• Your assignment: Using the data below, return all lines in which "total" appears.
··· Input records
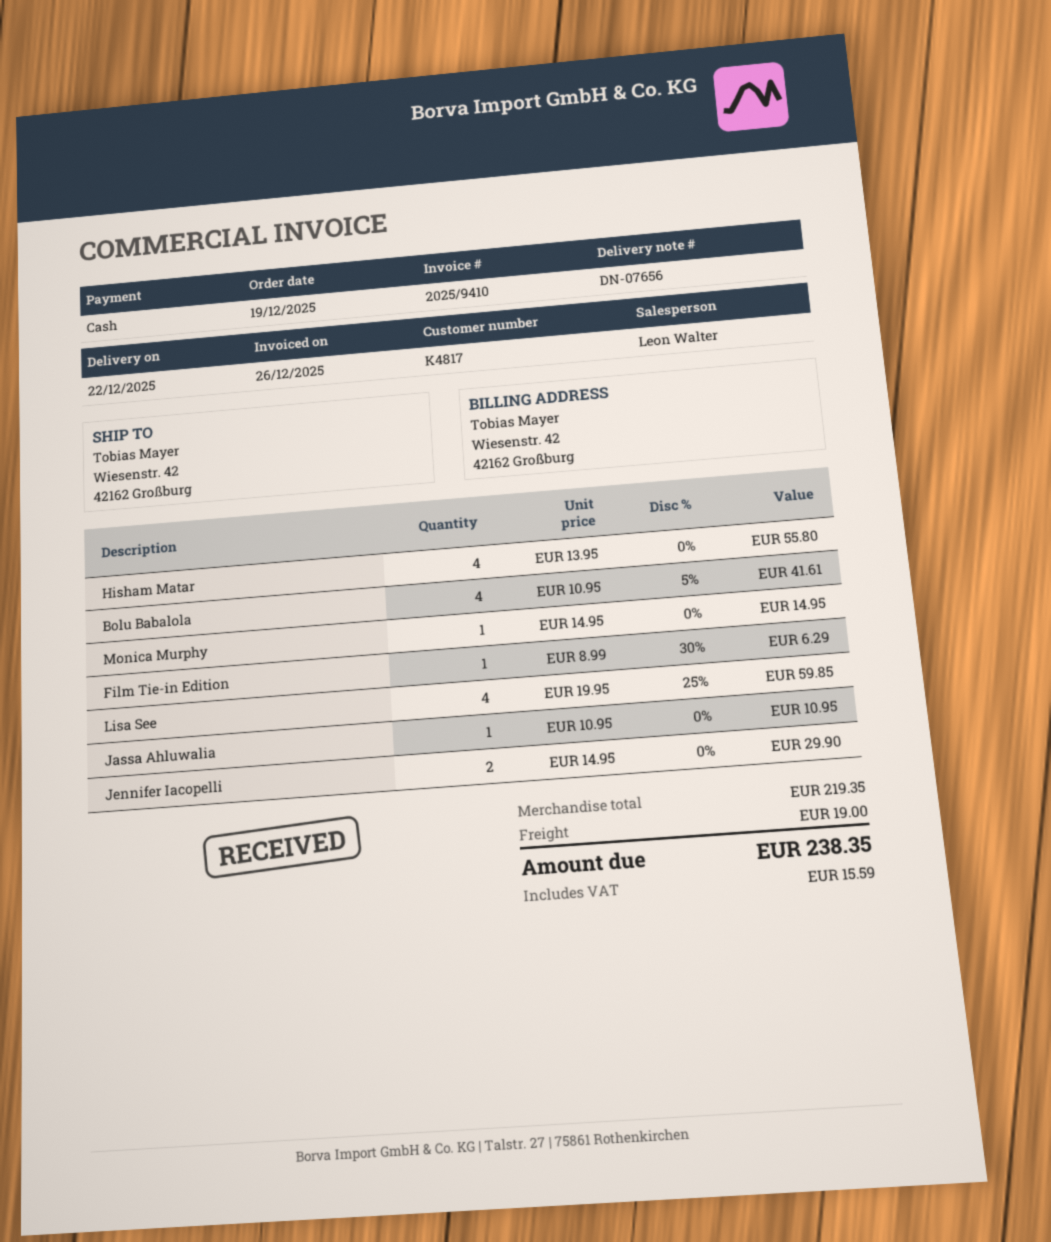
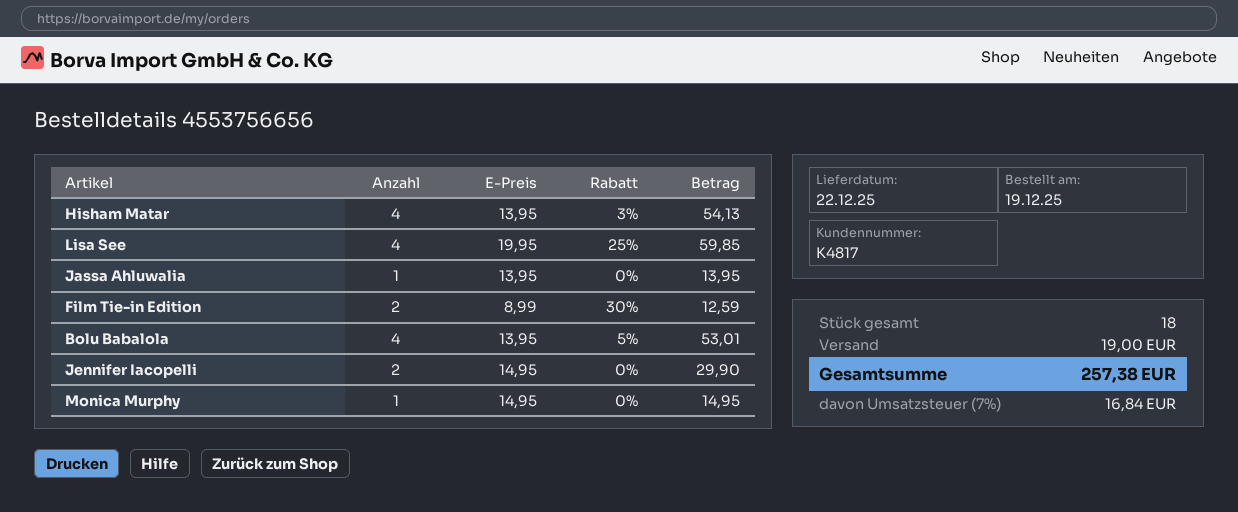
Hisham Matar: 4 x 13.95 = 55.80 -> 4 x 13.95 - 3% = 54.13
Bolu Babalola: 4 x 10.95 - 5% = 41.61 -> 4 x 13.95 - 5% = 53.01
Film Tie-in Edition: 1 x 8.99 - 30% = 6.29 -> 2 x 8.99 - 30% = 12.59
Jassa Ahluwalia: 1 x 10.95 = 10.95 -> 1 x 13.95 = 13.95
tax: 15.59 -> 16.84
total: 238.35 -> 257.38

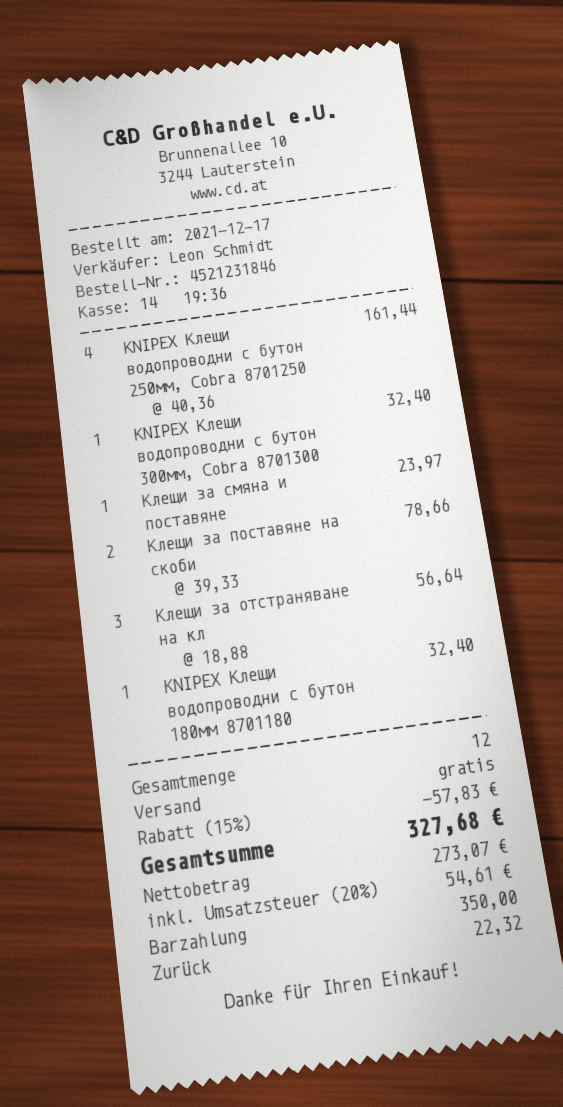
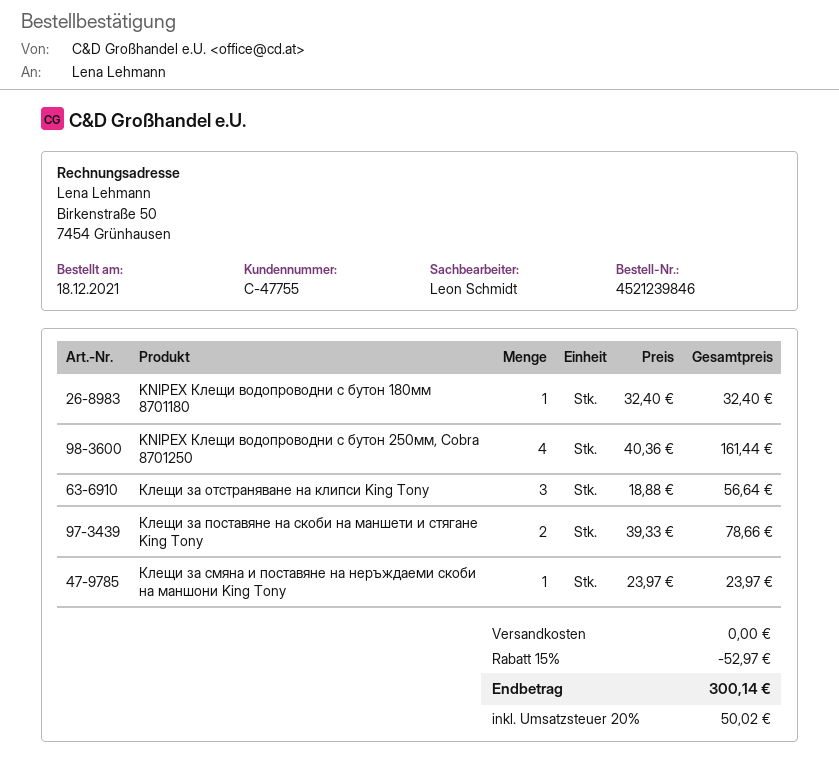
order number: 4521231846 -> 4521239846
order date: 2021-12-17 -> 2021-12-18
KNIPEX Клещи водопроводни с бутон 300мм, Cobra 8701300: 1 x 32.40 = 32.40 -> none
discount: 15% = 57.83 -> 15% = 52.97
tax: 20% = 54.61 -> 20% = 50.02
total: 327.68 -> 300.14

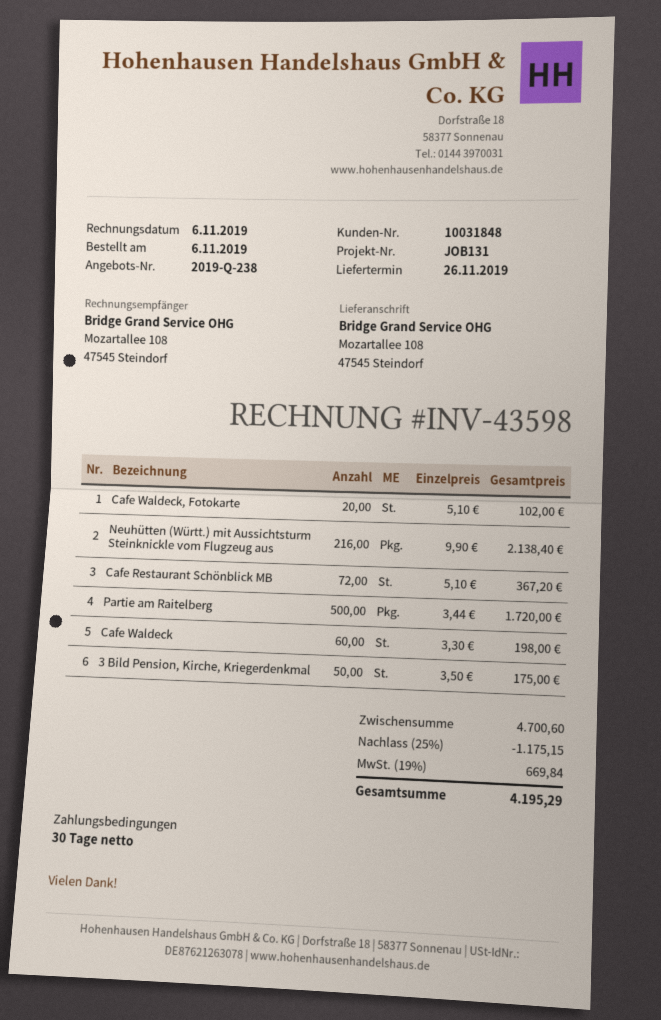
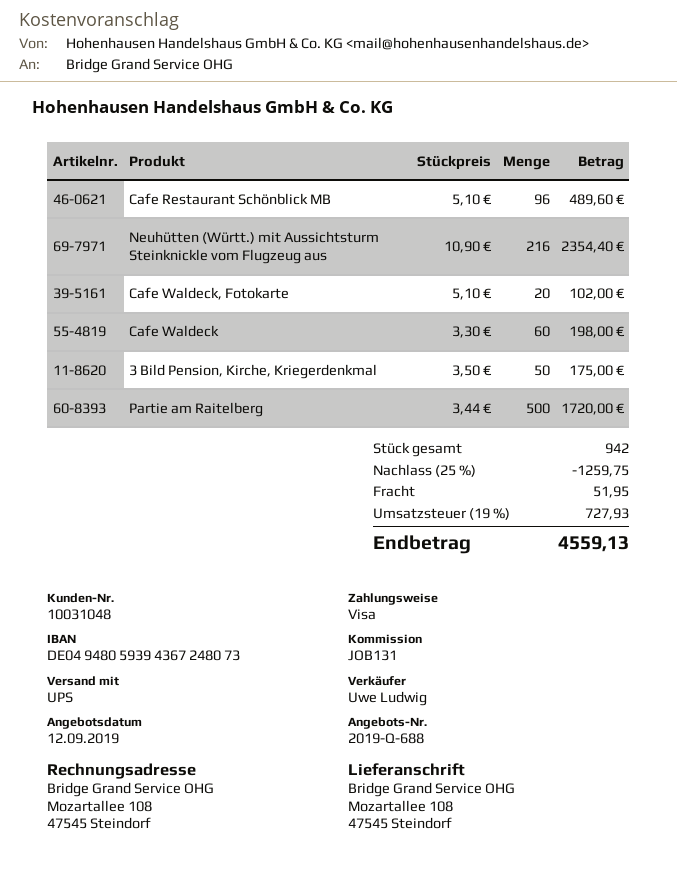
quote number: 2019-Q-238 -> 2019-Q-688
customer number: 10031848 -> 10031048
Neuhütten (Württ.) mit Aussichtsturm Steinknickle vom Flugzeug aus: 216 x 9.90 = 2138.40 -> 216 x 10.90 = 2354.40
Cafe Restaurant Schönblick MB: 72 x 5.10 = 367.20 -> 96 x 5.10 = 489.60
discount: 25% = 1175.15 -> 25% = 1259.75
shipping: none -> 51.95
tax: 19% = 669.84 -> 19% = 727.93
total: 4195.29 -> 4559.13

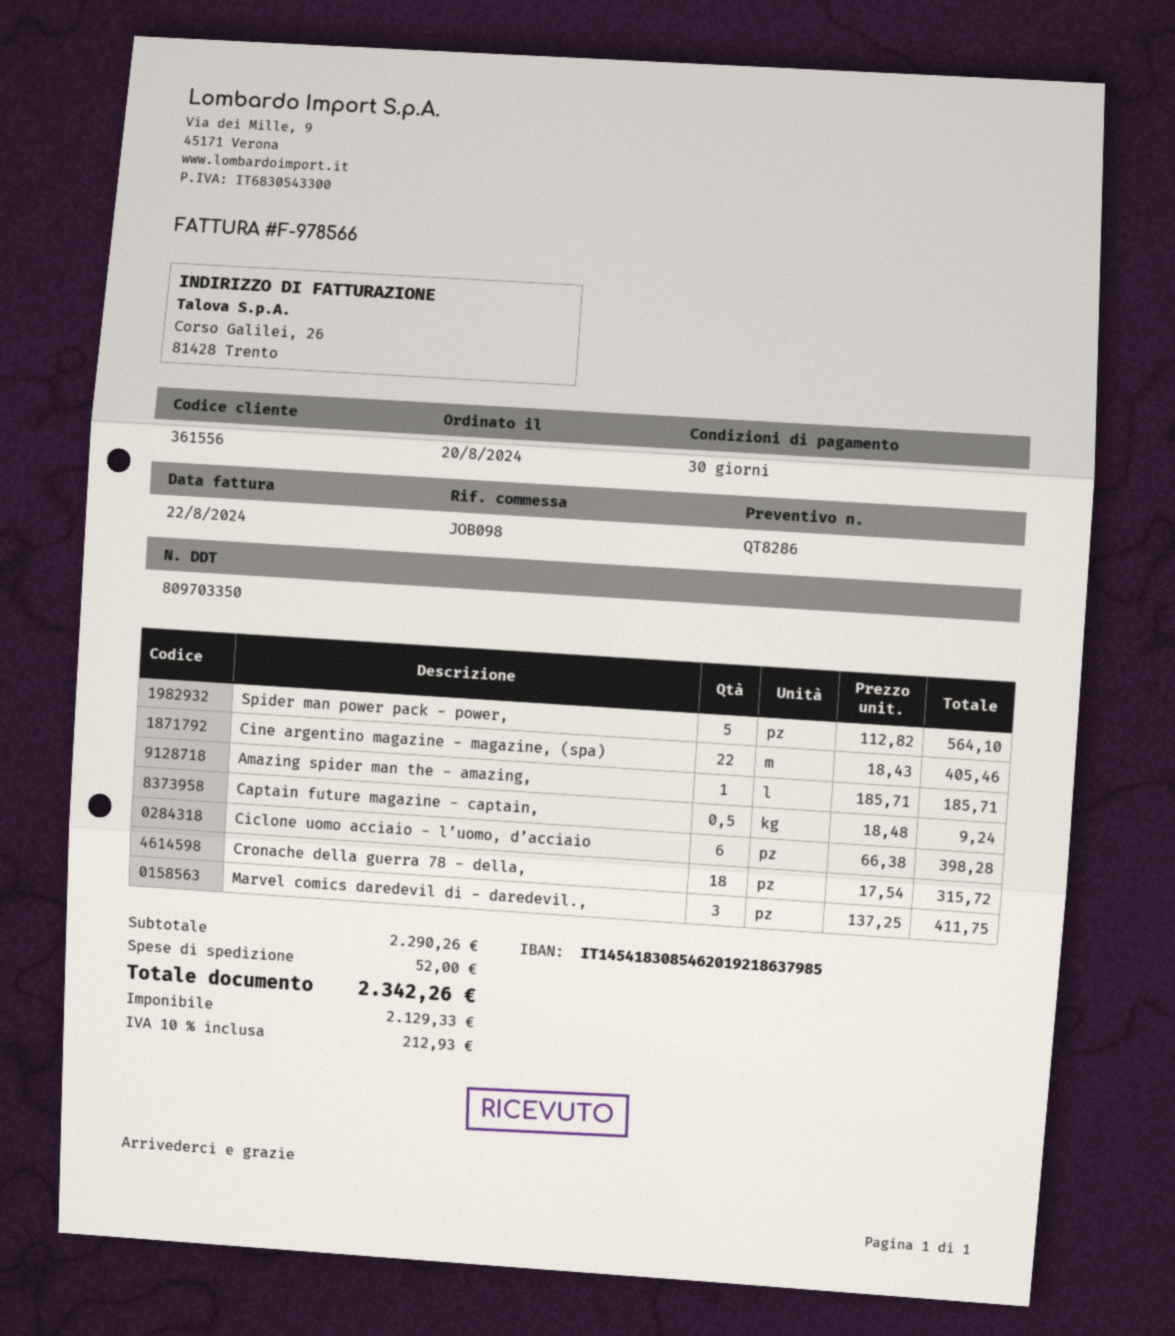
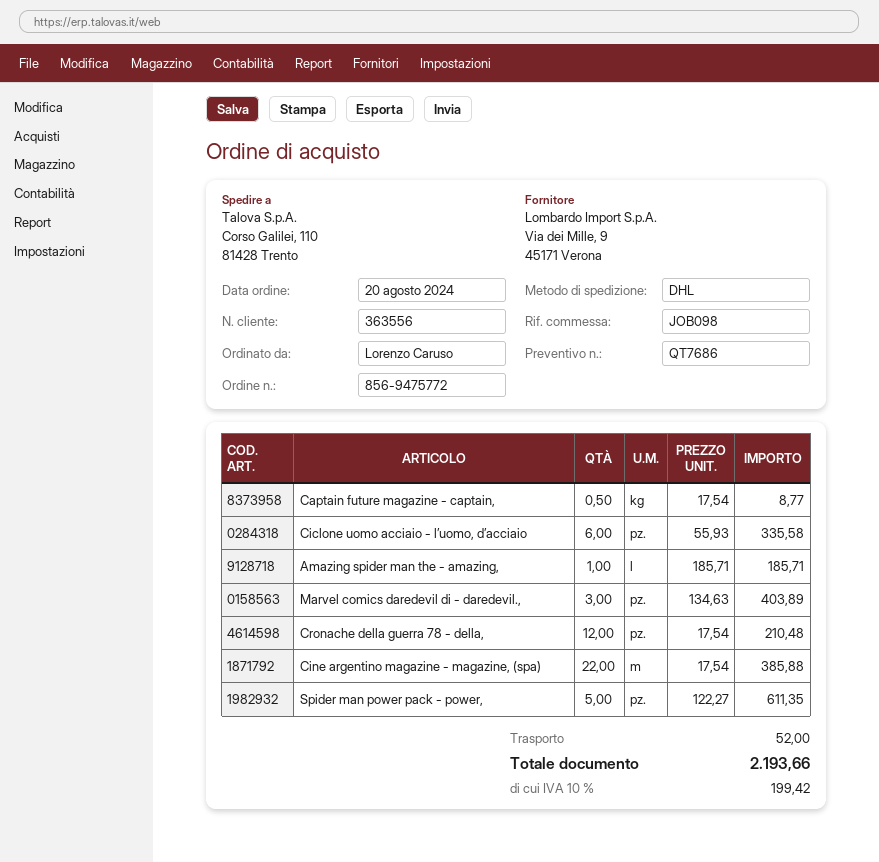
quote number: QT8286 -> QT7686
customer number: 361556 -> 363556
Spider man power pack - power,: 5 x 112.82 = 564.10 -> 5 x 122.27 = 611.35
Cine argentino magazine - magazine, (spa): 22 x 18.43 = 405.46 -> 22 x 17.54 = 385.88
Captain future magazine - captain,: 0.5 x 18.48 = 9.24 -> 0.5 x 17.54 = 8.77
Ciclone uomo acciaio - l’uomo, d’acciaio: 6 x 66.38 = 398.28 -> 6 x 55.93 = 335.58
Cronache della guerra 78 - della,: 18 x 17.54 = 315.72 -> 12 x 17.54 = 210.48
Marvel comics daredevil di - daredevil.,: 3 x 137.25 = 411.75 -> 3 x 134.63 = 403.89
tax: 10% = 212.93 -> 10% = 199.42
total: 2342.26 -> 2193.66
······
• Answer below:
total: 238.35 -> 257.38
total: 327.68 -> 300.14
total: 4195.29 -> 4559.13
total: 2342.26 -> 2193.66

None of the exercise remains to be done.